**Activity**
The reply is to be the lines from the one with "(385, 428) none -> [368,971,402,984] any" through the last line of the records below, each retyped exactly, with pictures left out.

**Material supplied**
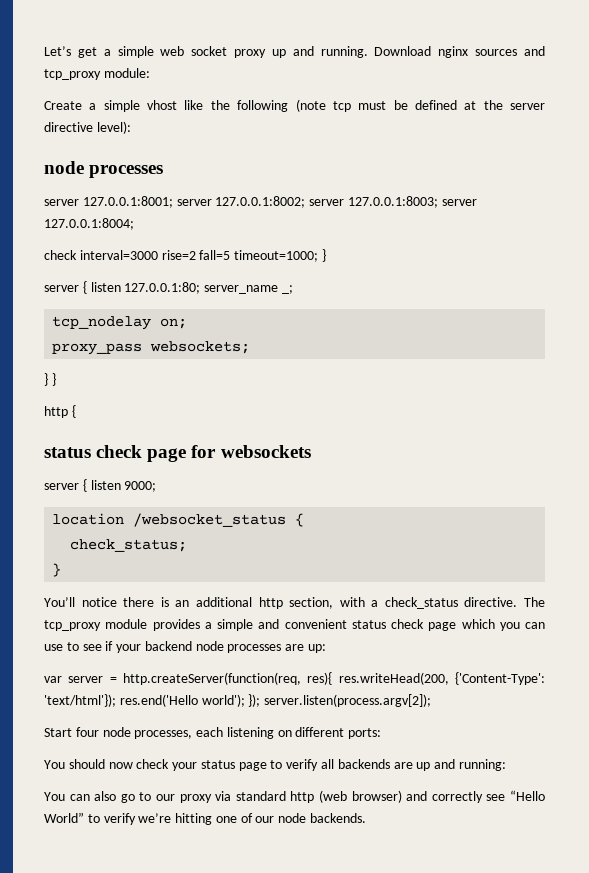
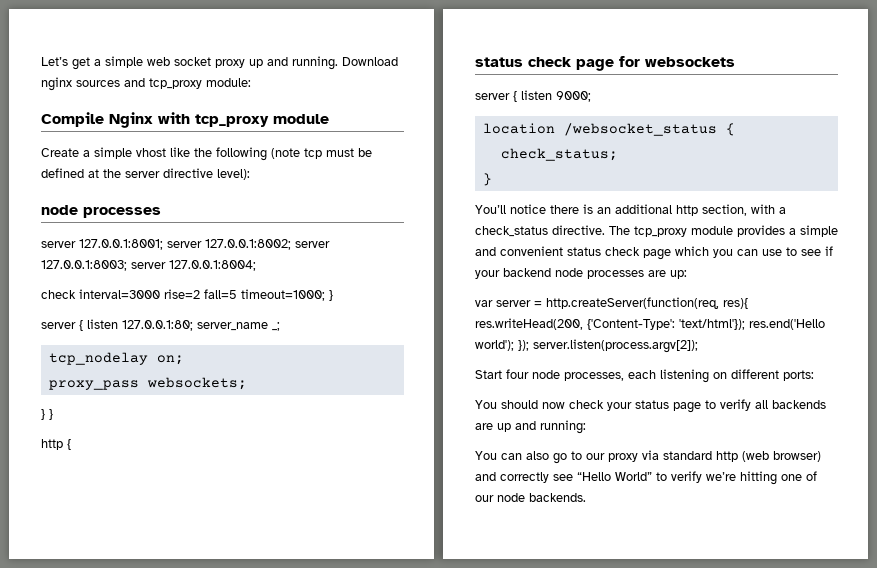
(150, 73) none -> [41,112,329,128] // Compile Nginx with tcp_proxy module

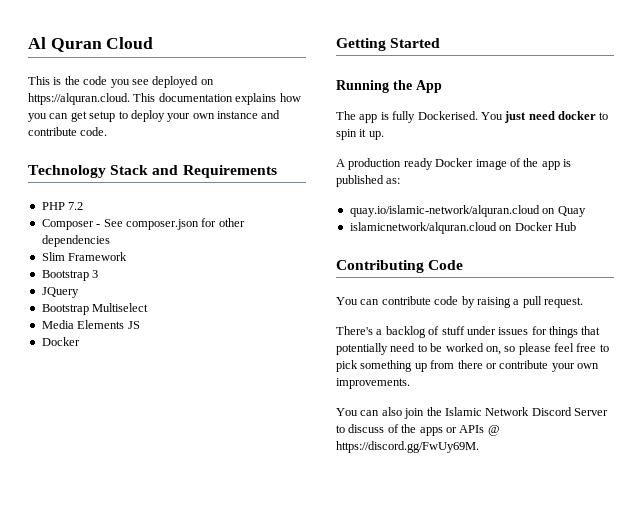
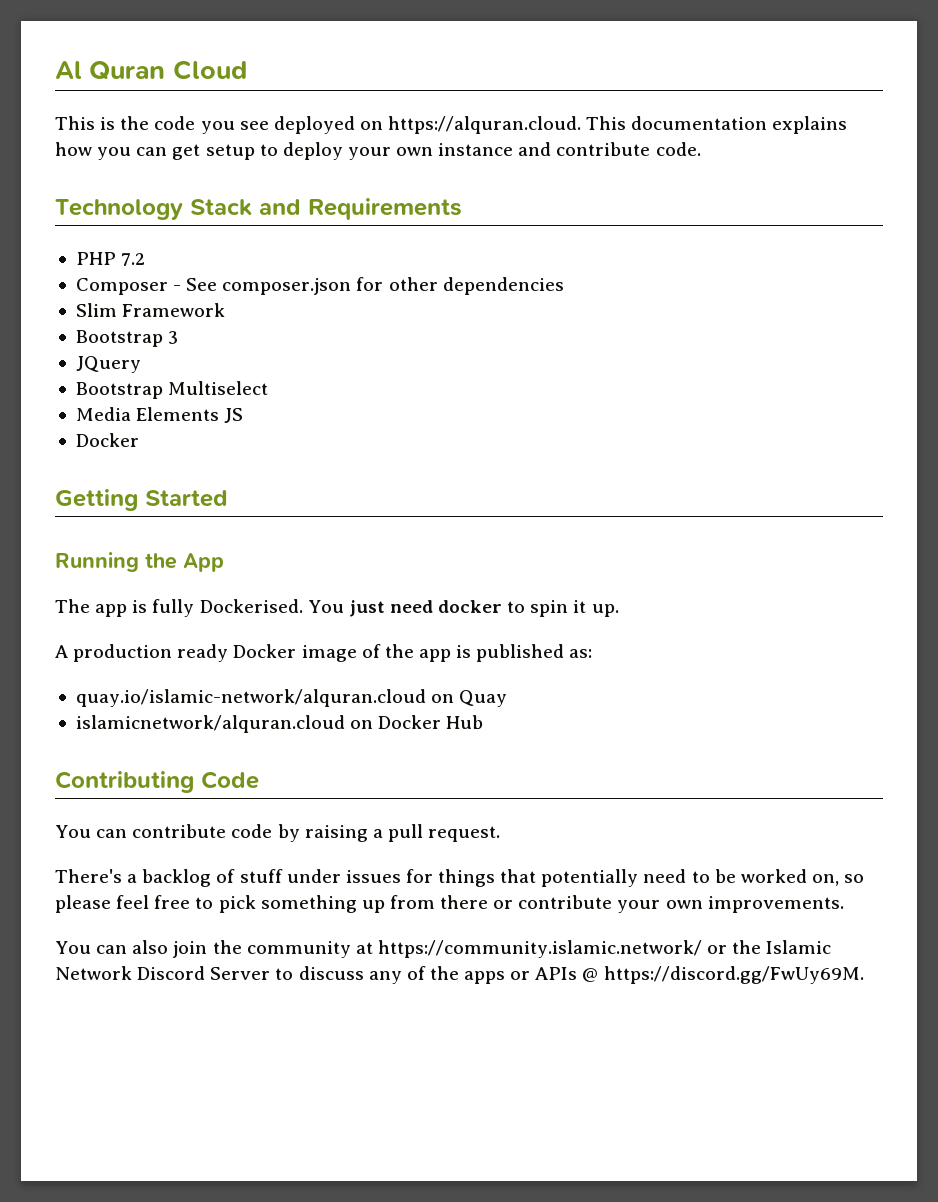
(442, 411) none -> [246,940,762,958] community at https://community.islamic.network/ or the
(385, 428) none -> [368,971,402,984] any

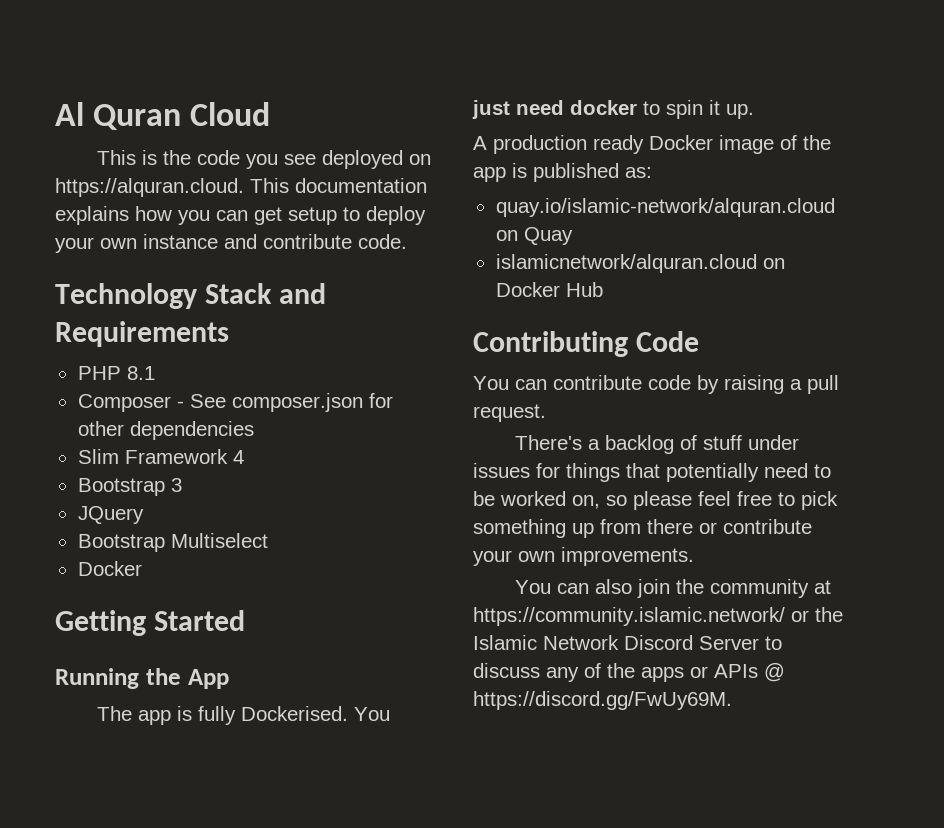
[121,253,146,266] 7.2 -> [126,366,155,380] 8.1
(226, 310) none -> [232,450,244,464] 4
[75,407,244,423] // Media Elements JS -> (268, 540) none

**Reply**
(385, 428) none -> [368,971,402,984] any

[121,253,146,266] 7.2 -> [126,366,155,380] 8.1
(226, 310) none -> [232,450,244,464] 4
[75,407,244,423] // Media Elements JS -> (268, 540) none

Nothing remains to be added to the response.